## TASK PROMPT
Repeat, exactly as written, all of the entries, but not their pictures.
==================================================
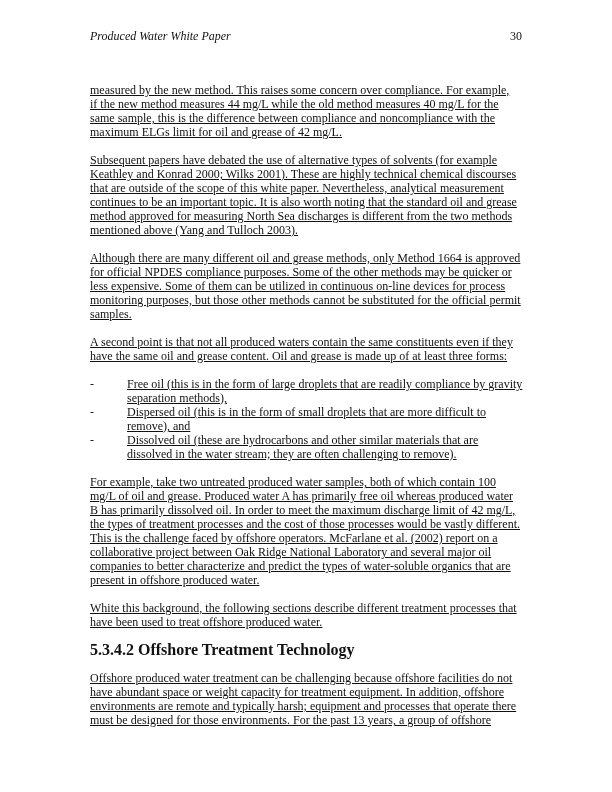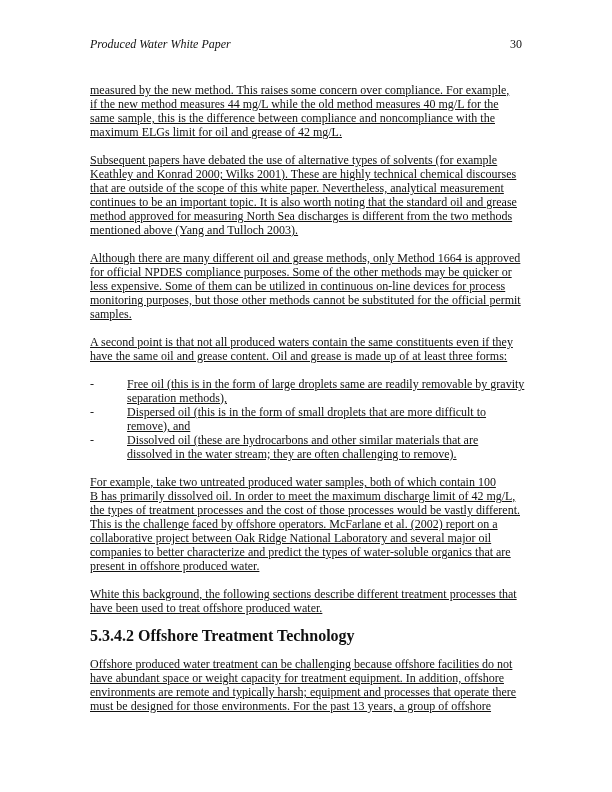--- a/index.html
+++ b/index.html
@@ -1,18 +1,18 @@
 <!DOCTYPE html>
 <html><head>
   <meta charset="utf-8">
   <style>
     html, body { margin: 0; padding: 0; background: #ffffff; }
     body { width: 612px; height: 792px; position: relative; overflow: hidden;
            font-family: "Liberation Serif", "DejaVu Serif", serif; color: #111; }
-    .header { position: absolute; top: 36px; left: 90px; width: 432px; height: 16px;
+    .header { position: absolute; top: 28px; left: 90px; width: 432px; height: 16px;
               font-size: 12px; line-height: 16px; }
     .header .title { position: absolute; left: 0; font-style: italic; }
     .header .pagenum { position: absolute; right: 0; }
     .content { position: absolute; top: 83px; left: 90px; width: 440px;
                font-size: 12px; line-height: 14px; }
     .para { margin: 0 0 14px 0; }
     .line { display: block; white-space: nowrap; text-decoration: underline; }
     .list { margin: 0 0 14px 0; }
     .item { position: relative; padding-left: 37px; }
     .item .dash { position: absolute; left: 0; top: 0; }
@@ -53,37 +53,38 @@
   </p>
 
   <p class="para">
     <span class="line">A second point is that not all produced waters contain the same constituents even if they</span>
     <span class="line">have the same oil and grease content.  Oil and grease is made up of at least three forms:</span>
   </p>
 
   <div class="list">
     <div class="item">
       <span class="dash">-</span>
-      <span class="line">Free oil (this is in the form of large droplets same are readily removable by gravity</span>
+      <span class="line">Free oil (this is in the form of large droplets that are readily compliance by gravity</span>
       <span class="line">separation methods),</span>
     </div>
     <div class="item">
       <span class="dash">-</span>
       <span class="line">Dispersed oil (this is in the form of small droplets that are more difficult to</span>
       <span class="line">remove), and</span>
     </div>
     <div class="item">
       <span class="dash">-</span>
       <span class="line">Dissolved oil (these are hydrocarbons and other similar materials that are</span>
       <span class="line">dissolved in the water stream; they are often challenging to remove).</span>
     </div>
   </div>
 
   <p class="para">
     <span class="line">For example, take two untreated produced water samples, both of which contain 100</span>
+    <span class="line">mg/L of oil and grease.  Produced water A has primarily free oil whereas produced water</span>
     <span class="line">B has primarily dissolved oil.  In order to meet the maximum discharge limit of 42 mg/L,</span>
     <span class="line">the types of treatment processes and the cost of those processes would be vastly different.</span>
     <span class="line">This is the challenge faced by offshore operators. McFarlane et al. (2002) report on a</span>
     <span class="line">collaborative project between Oak Ridge National Laboratory and several major oil</span>
     <span class="line">companies to better characterize and predict the types of water-soluble organics that are</span>
     <span class="line">present in offshore produced water.</span>
   </p>
 
   <p class="para">
     <span class="line">White this background, the following sections describe different treatment processes that</span>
==================================================
## ANSWER TO THIS PROBLEM
--- a/index.html
+++ b/index.html
@@ -1,18 +1,18 @@
 <!DOCTYPE html>
 <html><head>
   <meta charset="utf-8">
   <style>
     html, body { margin: 0; padding: 0; background: #ffffff; }
     body { width: 612px; height: 792px; position: relative; overflow: hidden;
            font-family: "Liberation Serif", "DejaVu Serif", serif; color: #111; }
-    .header { position: absolute; top: 36px; left: 90px; width: 432px; height: 16px;
+    .header { position: absolute; top: 28px; left: 90px; width: 432px; height: 16px;
               font-size: 12px; line-height: 16px; }
     .header .title { position: absolute; left: 0; font-style: italic; }
     .header .pagenum { position: absolute; right: 0; }
     .content { position: absolute; top: 83px; left: 90px; width: 440px;
                font-size: 12px; line-height: 14px; }
     .para { margin: 0 0 14px 0; }
     .line { display: block; white-space: nowrap; text-decoration: underline; }
     .list { margin: 0 0 14px 0; }
     .item { position: relative; padding-left: 37px; }
     .item .dash { position: absolute; left: 0; top: 0; }
@@ -53,37 +53,38 @@
   </p>
 
   <p class="para">
     <span class="line">A second point is that not all produced waters contain the same constituents even if they</span>
     <span class="line">have the same oil and grease content.  Oil and grease is made up of at least three forms:</span>
   </p>
 
   <div class="list">
     <div class="item">
       <span class="dash">-</span>
-      <span class="line">Free oil (this is in the form of large droplets same are readily removable by gravity</span>
+      <span class="line">Free oil (this is in the form of large droplets that are readily compliance by gravity</span>
       <span class="line">separation methods),</span>
     </div>
     <div class="item">
       <span class="dash">-</span>
       <span class="line">Dispersed oil (this is in the form of small droplets that are more difficult to</span>
       <span class="line">remove), and</span>
     </div>
     <div class="item">
       <span class="dash">-</span>
       <span class="line">Dissolved oil (these are hydrocarbons and other similar materials that are</span>
       <span class="line">dissolved in the water stream; they are often challenging to remove).</span>
     </div>
   </div>
 
   <p class="para">
     <span class="line">For example, take two untreated produced water samples, both of which contain 100</span>
+    <span class="line">mg/L of oil and grease.  Produced water A has primarily free oil whereas produced water</span>
     <span class="line">B has primarily dissolved oil.  In order to meet the maximum discharge limit of 42 mg/L,</span>
     <span class="line">the types of treatment processes and the cost of those processes would be vastly different.</span>
     <span class="line">This is the challenge faced by offshore operators. McFarlane et al. (2002) report on a</span>
     <span class="line">collaborative project between Oak Ridge National Laboratory and several major oil</span>
     <span class="line">companies to better characterize and predict the types of water-soluble organics that are</span>
     <span class="line">present in offshore produced water.</span>
   </p>
 
   <p class="para">
     <span class="line">White this background, the following sections describe different treatment processes that</span>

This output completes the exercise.